A different perspective: A dentist and psychologist talks about patient relationships
By Kevin Henry
Managing Editor, Dental Economics
Editor’s Note: Dr. Hugh McDougall of Tulsa (left) is the only dentist in Oklahoma to be licensed to practice psychology, and is one of only 10 dentists nationwide to be dually licensed in both dentistry and clinical psychology. With this interesting background, I thought Dr. McDougall could provide a different viewpoint when it comes to the mindset of the patient and relationships within the practice.
Kevin Henry: With your unique dual background as dentist and psychologist, how does your practice differ from many of your colleagues?
Dr. Hugh McDougall: None of what we do inside our practice is strikingly different than what is done in other practices. We understand that many of our patients employ defense mechanisms when it comes to being at the dentist, so we emphasize the patient having a positive experience. We want to empathize with the patient because we know it’s often a real trial for him or her to come into our practice. Because of that, we have a tremendous respect for our patients.
We want to understand their thoughts, feelings, and behaviors, and we do that by focusing on listening to them. People will often hear what a person is saying, but will they really listen? We practice a technique called “reflective listening.” It’s so fundamentally simple, but very effective because patients really know that we have heard them. We listen, then paraphrase what our patients have said to make sure that we have understood what they’re saying.
During a procedure, my assistant maintains a dialogue with our patients. I am focused on the clinical part of the procedure, and my assistant is very practiced and knows exactly what we’re doing. If there’s any chance of the patient feeling anything, including pressure, she lets him or her know ahead of time.
Everyone in the practice has to be on the same page, and the patient needs to hear the same message from everyone throughout the appointment. If there is consistent dialogue from every member of the team, that is terrifically helpful for the patient.
Henry: Many dental practices are now working hard to make their practices seem like anything but a dental practice. What thoughts do you have on that?
Dr. McDougall: I don’t think it’s helpful to avoid the issue of being in a dental practice. If a patient has had a bad dental experience before, many practices don’t want to bring it up because it might spark a concern in the patient. We’re different because we always ask patients if they have had a bad experience. If they have, we try to address it completely by talking with them at length before the first appointment, and we want to be very sensitive to that. We’ll address those past concerns every time that patient comes in, and we definitely see the apprehensions decreasing each time that patient comes in. We’ve seen people go from being adamant about using a mild sedative or nitrous oxide to graduating from it completely.
Patients want the dentist and team to know that they have concerns. If those concerns aren’t being addressed, that’s not good for the patient. Those concerns are directly related to a patient’s comfort level in the practice. You always want the patient to know that you truly care.
We also allow a patient to stop us during a procedure if he or she is uncomfortable. I’ve talked to many patients who have wanted a procedure to stop in the past, yet the dentist went ahead and finished. That’s a huge memory for the patient. You may have finished the procedure, but you’ve lost a patient. We’ve found that if we give patients the control to stop the procedure, they’re reluctant to stop unless they’re really uncomfortable. I think it’s so important for dental practices to have good anesthetic in place and really give it time to take effect before starting a procedure.

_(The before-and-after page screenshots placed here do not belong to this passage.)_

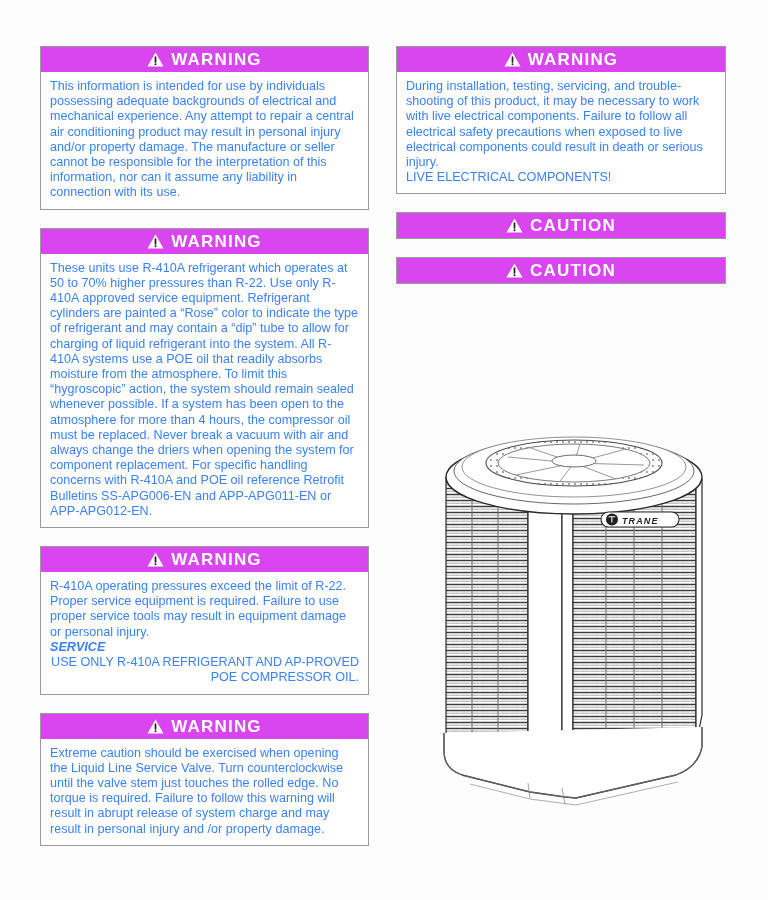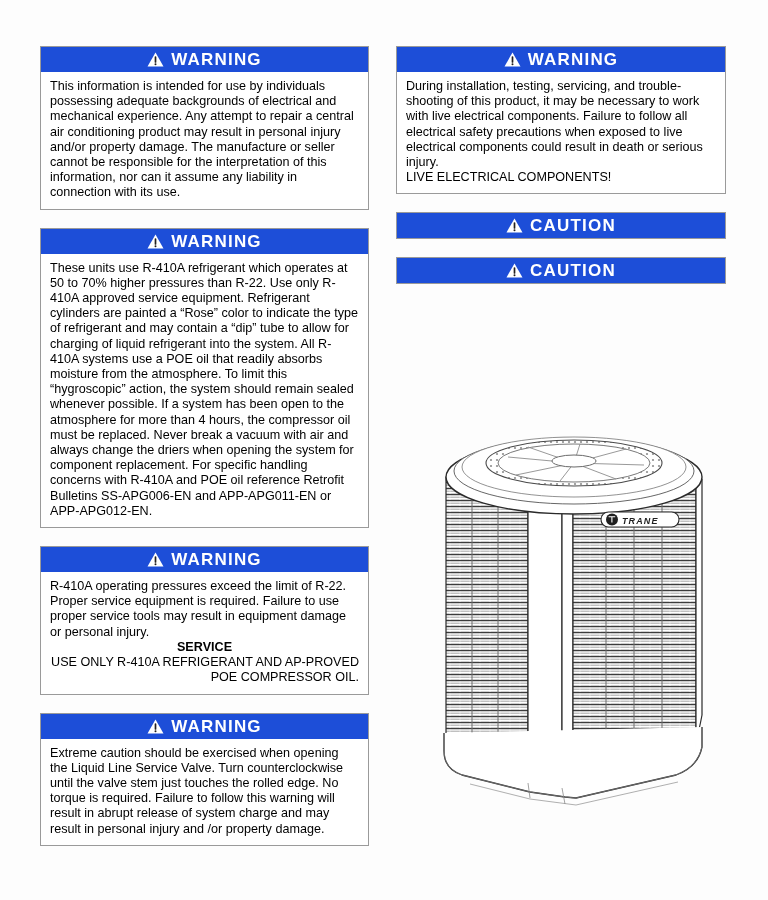--- a/index.html
+++ b/index.html
@@ -28,7 +28,7 @@
     margin-bottom: 18px;
   }
   .safety-head {
-    background: #1d4ed8;
+    background: #d946ef;
     color: #ffffff;
     height: 25px;
     display: flex;

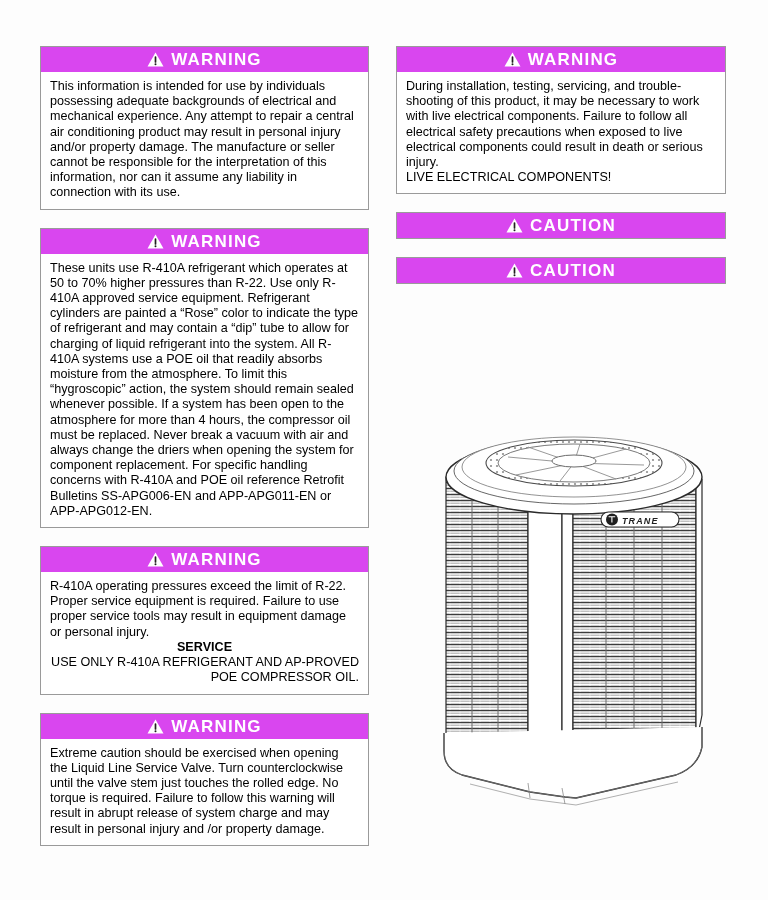--- a/index.html
+++ b/index.html
@@ -55,7 +55,7 @@
     padding: 7px 9px 8px 9px;
     font-size: 12.6px;
     line-height: 15.2px;
-    color: #000000;
+    color: #3b82f6;
     text-align: left;
   }
   .safety-body p { margin: 0; }

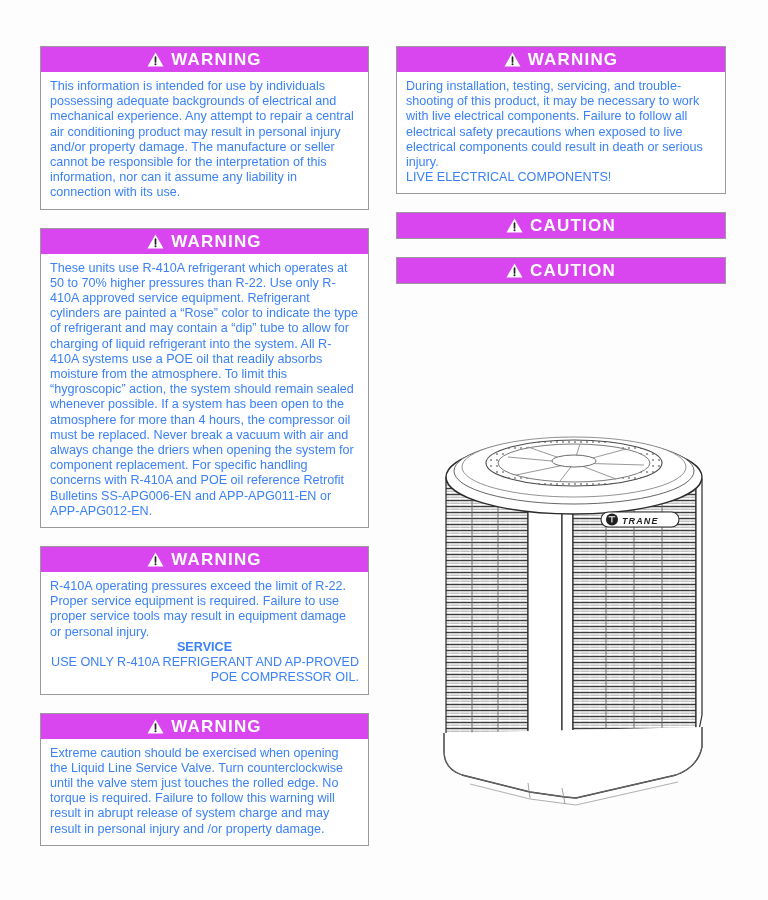--- a/index.html
+++ b/index.html
@@ -60,7 +60,7 @@
   }
   .safety-body p { margin: 0; }
   .safety-body p.center { text-align: right; }
-  .safety-body p.bold-center { text-align: center; font-weight: bold; }
+  .safety-body p.bold-center { font-weight: bold; font-style: italic; }
 
   
   #illustration {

We’re very careful with the phrasing that we use in the practice as well. We generally don’t say the word “pain.” In our office, we want to emphasize “comfort.” We want to get the word “comfort” in the mind of our patients as much as we can.
Henry: What do you see as one issue where dentists could use some outside assistance from a psychologist?
Dr. McDougall: I think one thing that hurts so many practices is conflict and how it’s resolved. As a psychologist, I know that dentists shy away from conflict resolution because we have no training in that field. As dentists, our tendency is just to deny that anything is happening. That may temporarily resolve the problem, but the core issue is still there.
It’s helpful to understand where the problem is coming from and get those individuals together to address the problem and resolve it. If it can’t be simply resolved, I hope that dentists would call in someone to help, such as a psychologist or trained mediation specialist. We call in specialists all the time to help with procedures that fall outside our comfort level. Why wouldn’t we do the same with conflict resolution?